» Information:

┏━━

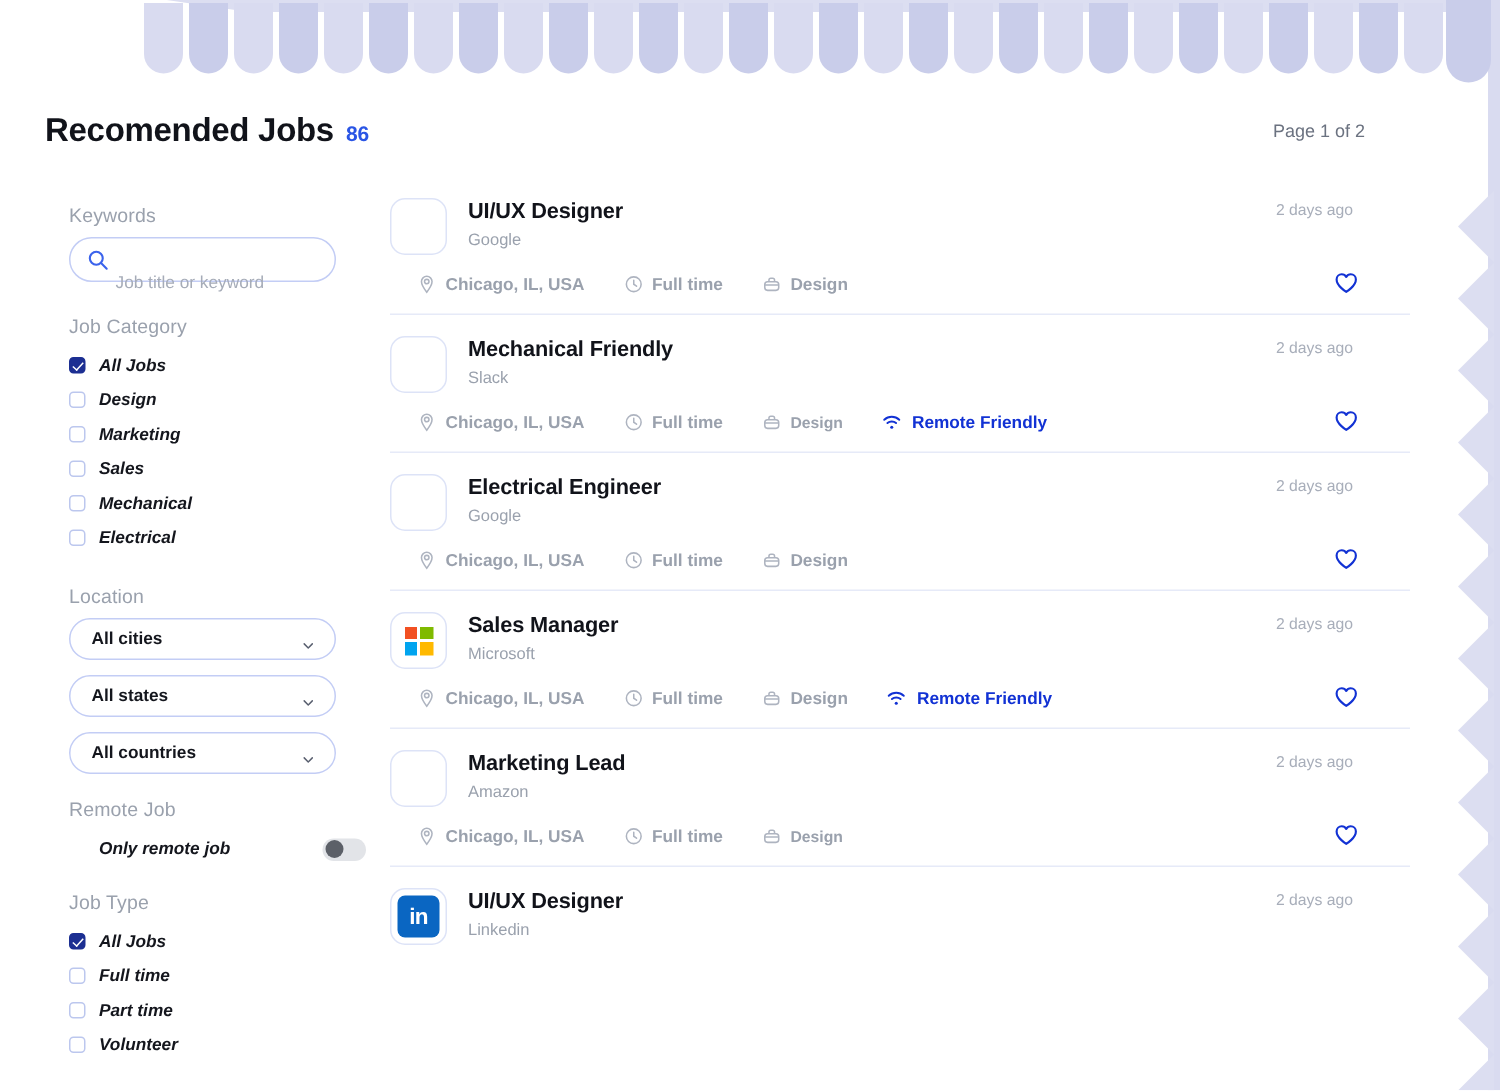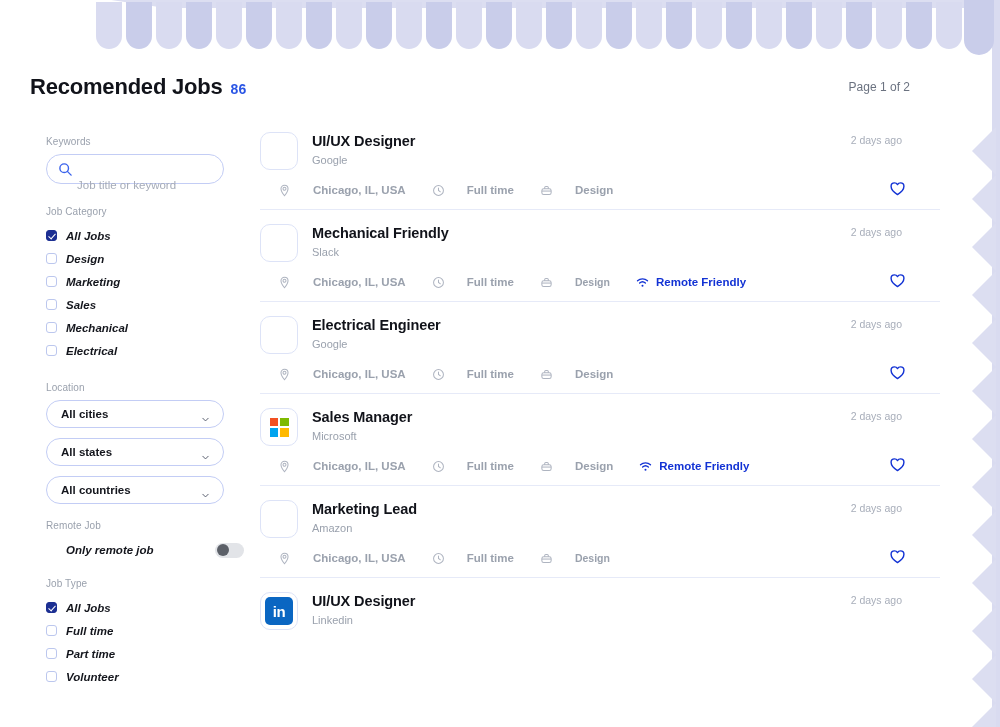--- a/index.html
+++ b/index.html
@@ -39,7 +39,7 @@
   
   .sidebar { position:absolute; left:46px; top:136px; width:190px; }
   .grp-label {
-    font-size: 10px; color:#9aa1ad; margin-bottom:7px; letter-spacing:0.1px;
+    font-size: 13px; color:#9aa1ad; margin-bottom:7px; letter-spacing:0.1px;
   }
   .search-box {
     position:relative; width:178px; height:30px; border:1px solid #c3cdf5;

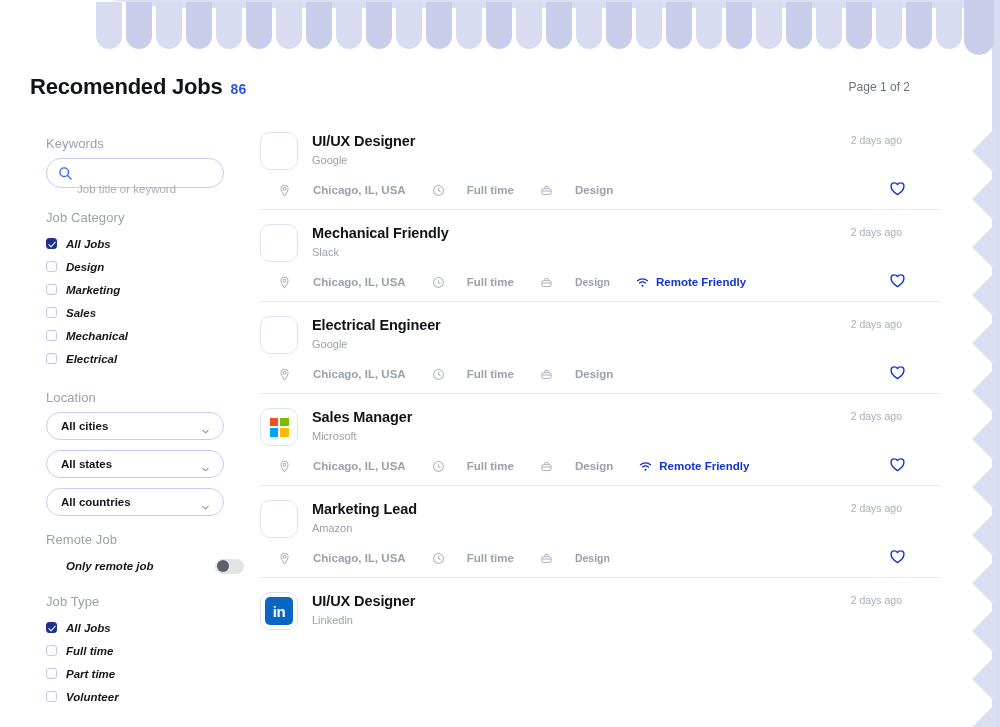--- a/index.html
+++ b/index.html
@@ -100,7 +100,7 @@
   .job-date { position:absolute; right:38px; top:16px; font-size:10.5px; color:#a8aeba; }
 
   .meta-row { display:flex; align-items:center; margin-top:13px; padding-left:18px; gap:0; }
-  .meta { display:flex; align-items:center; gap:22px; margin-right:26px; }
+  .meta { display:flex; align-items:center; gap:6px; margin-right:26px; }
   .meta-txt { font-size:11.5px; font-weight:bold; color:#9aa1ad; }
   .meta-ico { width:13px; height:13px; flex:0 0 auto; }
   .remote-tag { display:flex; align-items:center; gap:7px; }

┗━━

» Brief:
Copy out exactly the lines from the one containing "font-size:11.5px; font-weight:bold; color:#9aa1ad;" through the last line above, keeping both end lines.

» Response area:
   .meta-txt { font-size:11.5px; font-weight:bold; color:#9aa1ad; }
   .meta-ico { width:13px; height:13px; flex:0 0 auto; }
   .remote-tag { display:flex; align-items:center; gap:7px; }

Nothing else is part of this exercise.